O estudo, resultado do doutorado do médico endocrinologista Aécio Lopes de Araújo Lira, também usou um grupo de controle, formado por oito pessoas sem as duas doenças.
No artigo, os pesquisadores concluem que: “a carbamoilação foi maior em albuminas isoladas dos indivíduos com taxas de filtração glomerular reduzida. E a albumina carbamoilada prejudicou a função de HDL de remover colesterol de macrófagos”.
A professora Marisa Passarelli, coorientadora do estudo, destaca que outros trabalhos estão sendo realizados para analisar os efeitos do processo da glicação e como alterações no controle glicêmico afetam o desfecho cardiovascular no diabetes mellitus e na doença renal diabética.
“Nossos resultados apontam para alteração da função da HDL em remover colesterol celular, em decorrência da glicação e da carbamoilação da albumina.

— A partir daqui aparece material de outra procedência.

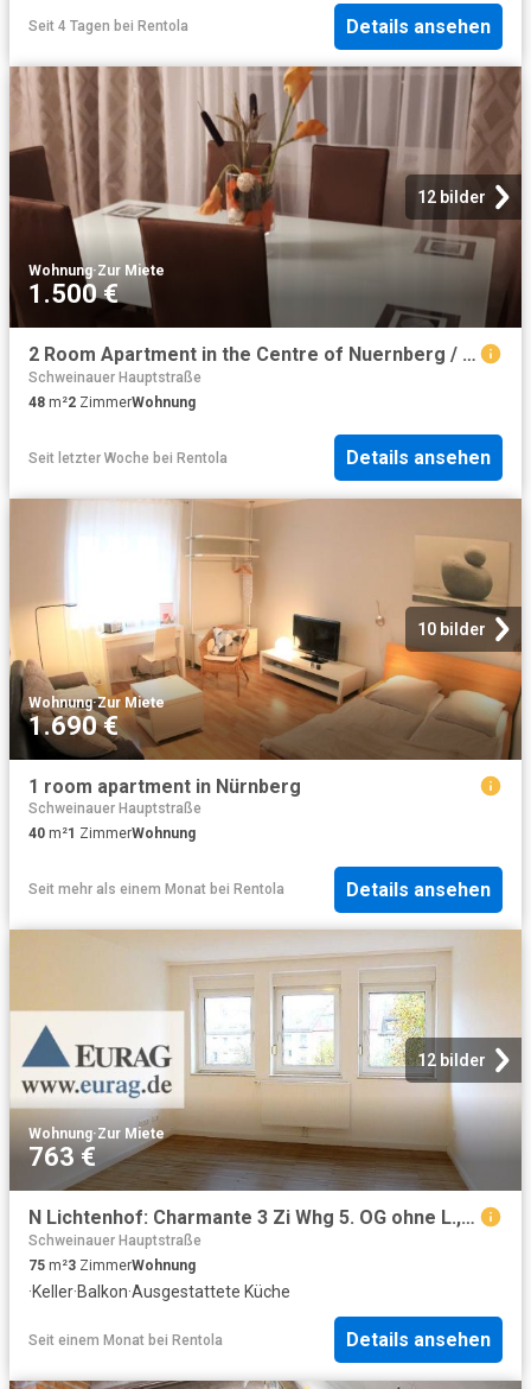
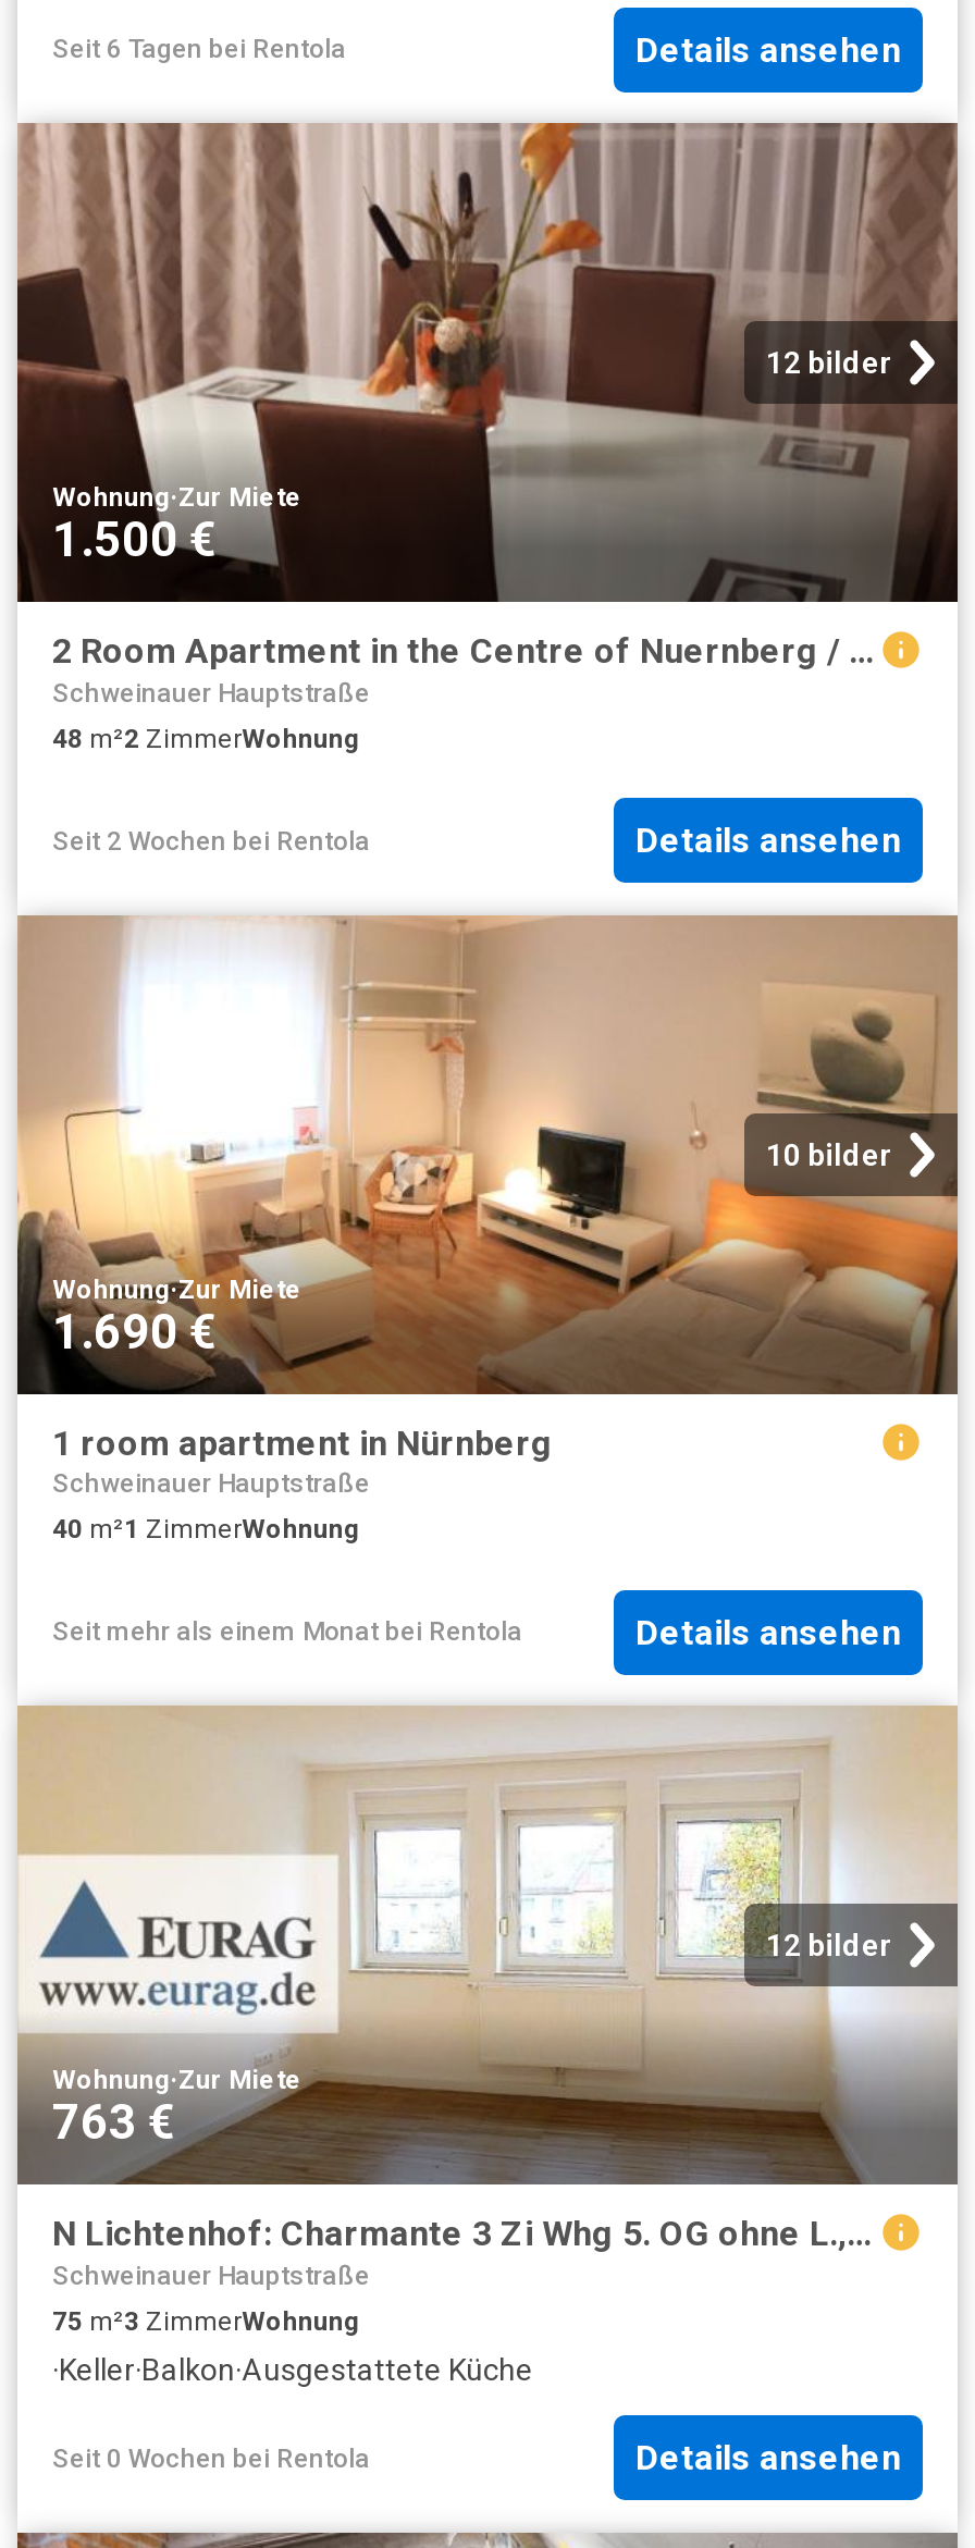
[28,18,188,34] Seit 4 Tagen bei Rentola -> [52,34,346,64] Seit 6 Tagen bei Rentola
[28,449,228,466] Seit letzter Woche bei Rentola -> [52,825,370,856] Seit 2 Wochen bei Rentola
[28,1332,223,1348] Seit einem Monat bei Rentola -> [52,2443,370,2474] Seit 0 Wochen bei Rentola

A albumina modificada induz estresse celular, prejudicando a saída de colesterol para as HDL e seu transporte ao fígado, que garante sua eliminação do corpo pela bile e pelas fezes. Isso não é aparente nos exames médicos de rotina, mas contribui para o risco de aterosclerose”, afirma à Agência FAPESP.
No âmbito de um Projeto Temático, Passarelli participa de pesquisa que procura desvendar os mecanismos envolvidos no controle glicêmico e nas complicações crônicas do diabetes.
Vice-coordenadora do Laboratório de Lípides do HC da FM-USP e professora do Programa de Pós-Graduação em Medicina da Uninove, Passarelli também lidera um estudo conduzido na cidade de São Paulo com 400 mulheres para investigar se o colesterol e seus derivados podem ser usados como biomarcadores de gravidade para o câncer de mama. A ideia é avaliar a relação entre a concentração de óxidos de colesterol na circulação das voluntárias e o risco de o tumor crescer e formar metástase (leia mais em: agencia.fapesp.br/35916/).